DarkBlueWorld feat. Tony Wilson (Canada):
Elizabeth Fischer - voc
“Imagine an unholy union of Nina Hagen and Jim Morrison channelling Bertolt Brecht and Rimbaud with a band made up of members of The Doors, The Velvet Underground and Pink Floyd and you’ll have some idea of DarkBlueWorld’s mesmerizing, hallucinatory sound”, Canada’s Jazz Magazine Coda described this Vancouver based group.
For their inspiration the musicians give credit to Bob Dylan, Diamanda Galás, Leonard Cohen, Tom Waits, King Crimson, Astor Piazzolla, Nirvana, Hank Williams and many other ‘strangers and sociopaths’.
Elizabeth Fischer, a Hungarian-born singer, writer, songwriter and artist, formed DarkBlueWorld in 2003. The singer admits that she does not care what musical styles her stage partners favour. The most important for her is that they be creative musicians. The texts written and sung by the leader constitute the kernel of DarkBlueWorld repertoire and the arrangements of the group’s members evolve around it.
The group’s title – DarkBlueWorld – describes the nature of its music, which paradoxically blends bitter and often hopeless and melancholic poetry with beautiful music, sadness with happiness, instinctive fury with fragile tenderness.
“We all strive to experience ecstasy. Many of us discover it in material things, others in religion, some in drugs, and yet some in music. I want to experience everything human and crazy and to communicate it through my art”, Fischer unravelled her artistic intentions.
Elizabeth Fischer is very much a child of the mid 20th century. She grew up as a rootless refugee; by the time she was nine she had lived in six countries from Sweden to Argentina. In the early 60s the Fischer finally found a home in Canada – Montreal.
Precocious Elizabeth took to music and art like a duck to water. After graduating from the fine arts school Elizabeth moved to Vancouver where she started singing and playing bass in a punk rock band. In 1980, she co-founded Animal Slaves, a legendary and iconic fixture on Vancouver’s creative music scene.
For over 30 years she has inhabited the nether regions of the cutting edge of the art world – showing her paintings and singing her songs. She has performed her original music in Budapest, sung Hungarian folk songs in Vancouver, toured across Canada, Japan and Europe, collaborated with Elliot Sharp in New York. Her writing has been published in a score of literary journals.
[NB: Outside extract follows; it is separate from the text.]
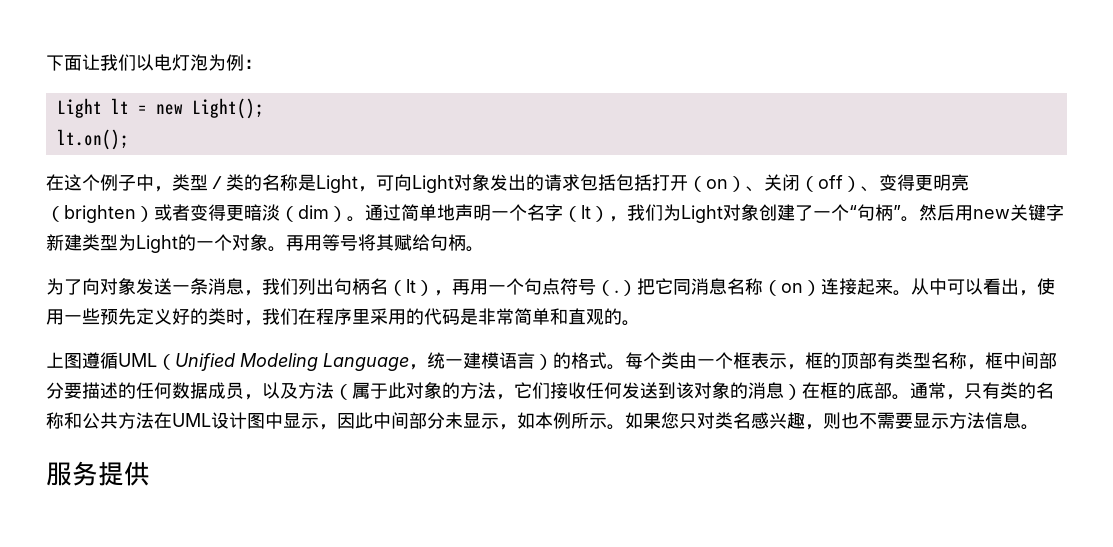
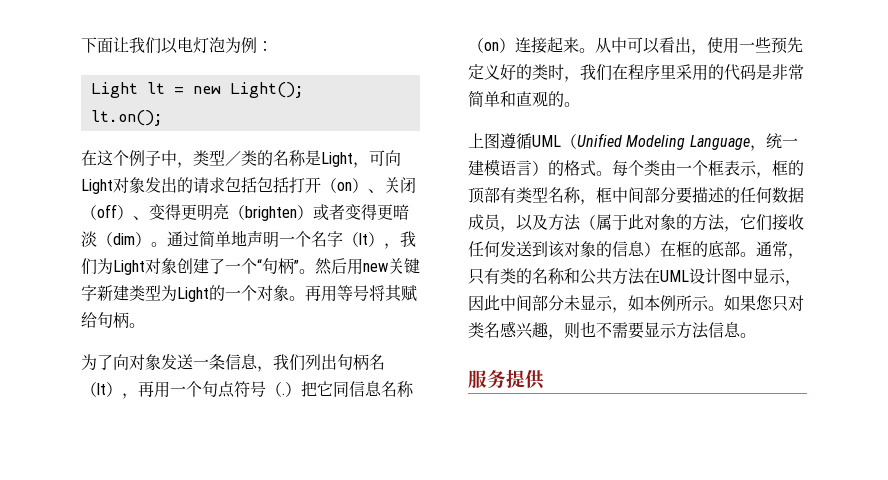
- 为了向对象发送一条消息，我们列出句柄名（lt），再用一个句点符号（.）把它同消息名称（on）连接起来。
+ 为了向对象发送一条信息，我们列出句柄名（lt），再用一个句点符号（.）把它同信息名称（on）连接起来。
- 每个类由一个框表示，框的顶部有类型名称，框中间部分要描述的任何数据成员，以及方法（属于此对象的方法，它们接收任何发送到该对象的消息）在框的底部。
+ 每个类由一个框表示，框的顶部有类型名称，框中间部分要描述的任何数据成员，以及方法（属于此对象的方法，它们接收任何发送到该对象的信息）在框的底部。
“To create something of a beauty truly profound is difficult”, admitted the artist. “I much prefer that my music speaks for itself without having to manufacture clichés or reference tired and predictable cultural tropes. Yes, I like rhythm and melody to be hypnotic, to involve people both emotionally and physically, and I like a certain lyrical intensity. I try to have courage, to be as passionate as I think I must, and to also be able to describe states of being sometimes not particularly pleasant.”
The singer is able to describe her world and the people in it with humour, irony, and pathos and, even, a little hope. Her dark, sunken alto has a striking diapason of expression – from a macabre growl to a lament or a keening shriek.
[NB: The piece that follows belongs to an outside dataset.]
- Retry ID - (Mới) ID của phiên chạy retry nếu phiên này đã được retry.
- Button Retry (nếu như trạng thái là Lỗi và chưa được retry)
The artist confessed that she gets inspired by blues, Gypsy songs and Hungarian folklore, while her profoundly melancholic songs steeped in loss and the impossibility of love, the netherworlds of wounded consciousness, thwarted dreams and modern-day alienation echo with Fado songs, suicide-ballades, tango and many more.
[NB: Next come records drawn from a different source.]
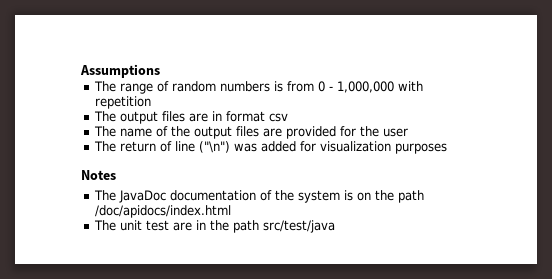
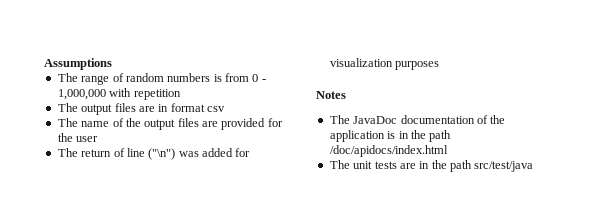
- The JavaDoc documentation of the system is on the path /doc/apidocs/index.html
+ The JavaDoc documentation of the application is in the path /doc/apidocs/index.html
- The unit test are in the path src/test/java
+ The unit tests are in the path src/test/java

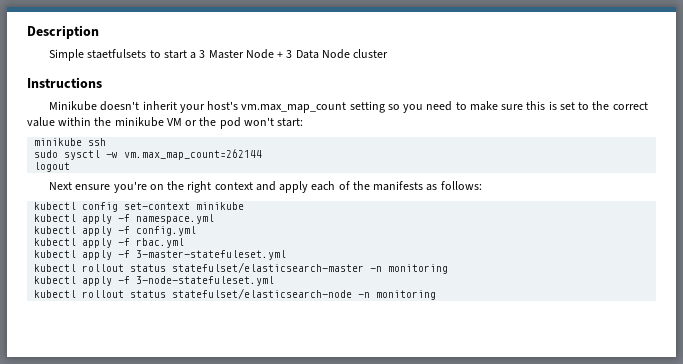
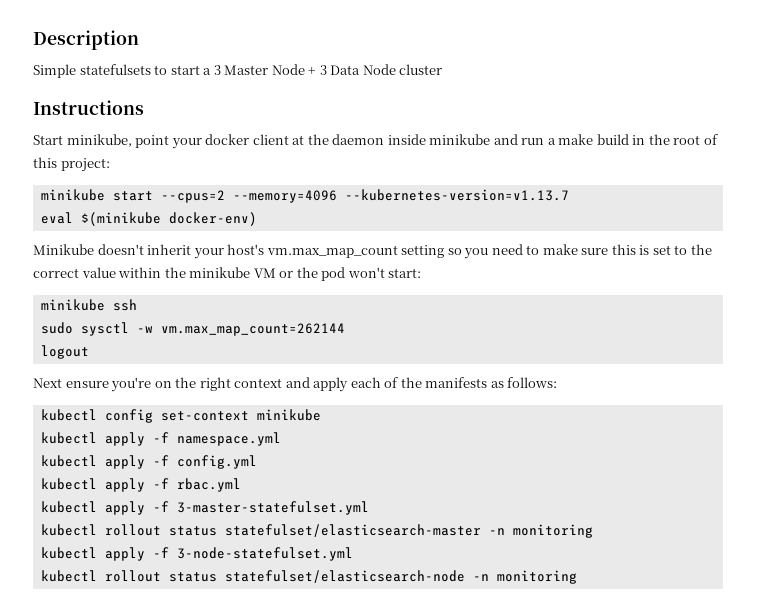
- Simple staetfulsets to start a 3 Master Node + 3 Data Node cluster
+ Simple statefulsets to start a 3 Master Node + 3 Data Node cluster
+ Start minikube, point your docker client at the daemon inside minikube and run a make build in the root of this project:
+ minikube start --cpus=2 --memory=4096 --kubernetes-version=v1.13.7
+ eval $(minikube docker-env)
- kubectl apply -f 3-master-statefuleset.yml
+ kubectl apply -f 3-master-statefulset.yml
- kubectl apply -f 3-node-statefuleset.yml
+ kubectl apply -f 3-node-statefulset.yml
On Vilnius Jazz stage DarkBlueWorld’s improvisation power rests with Tony Wilson, one of the most original Canadian guitarists. American jazz magazine Down Beat entitled him as “...a talismanic West Coast figure.” On Horse’s Dream, his first solo-based guitar recording, Wilson taped into the history of jazz and blues with his compositions.
Wilson has studied with many acclaimed jazz musicians including Oliver Gannon, Dave Holland, John Abercrombie, Kevin Eubanks and Steve Coleman. He won a West Coast Music Award with his band Video Barbeque and released the critically acclaimed Lowest Note in 2001, which went on to become a pick of the year in The Globe and Mail.
Currently, Wilson works with his Sextet, which includes 5 young Vancouver improvisers. He also collaborates with well-known international artists in the US and Europe. He has shared the stage with Vinny Golia, William Parker, Wilbert de Joode, Gerry Hemingway, Han Bennink, Marilyn Lerner, Toby Delius, Benoit Delbecq & Eric Boeren. Wilson’s compositions have been played by artists as diverse as Myra Melford, Marilyn Crispell, François Houle, The NOW Orchestra, The Hard Rubber Orchestra, Kokoro Dance, and Zubot & Dawson.